[Revision comparison data]

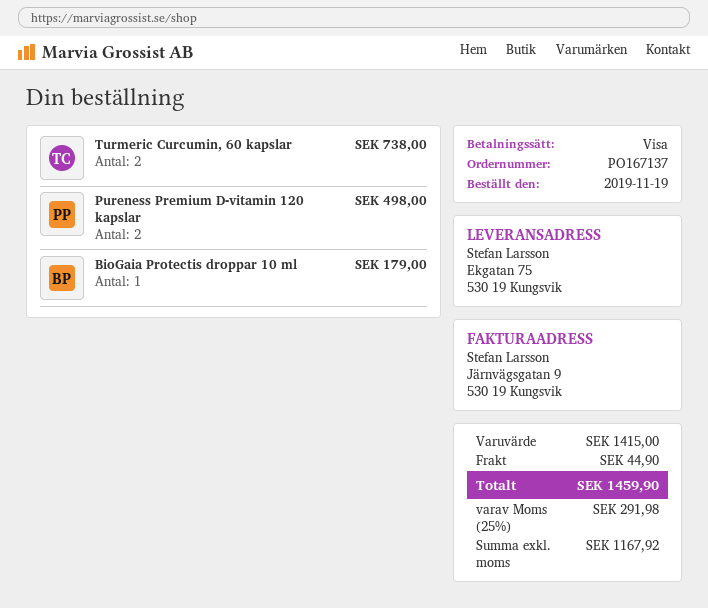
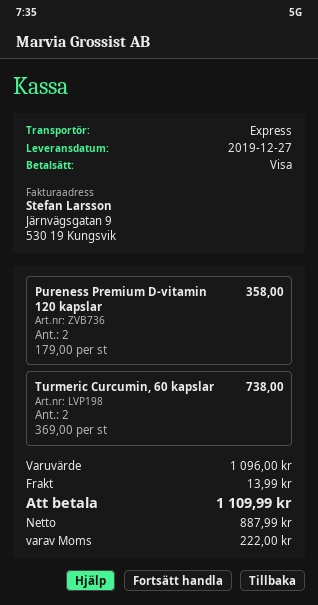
Pureness Premium D-vitamin 120 kapslar: 2 for 498.00 -> 2 for 358.00
BioGaia Protectis droppar 10 ml: 1 for 179.00 -> none
subtotal: 1415.00 -> 1096.00
shipping: 44.90 -> 13.99
net: 1167.92 -> 887.99
tax: 291.98 -> 222.00
total: 1459.90 -> 1109.99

* _Directions_: Leave the pictures out and reproduce every record above exactly.

* _Final answer_:
Pureness Premium D-vitamin 120 kapslar: 2 for 498.00 -> 2 for 358.00
BioGaia Protectis droppar 10 ml: 1 for 179.00 -> none
subtotal: 1415.00 -> 1096.00
shipping: 44.90 -> 13.99
net: 1167.92 -> 887.99
tax: 291.98 -> 222.00
total: 1459.90 -> 1109.99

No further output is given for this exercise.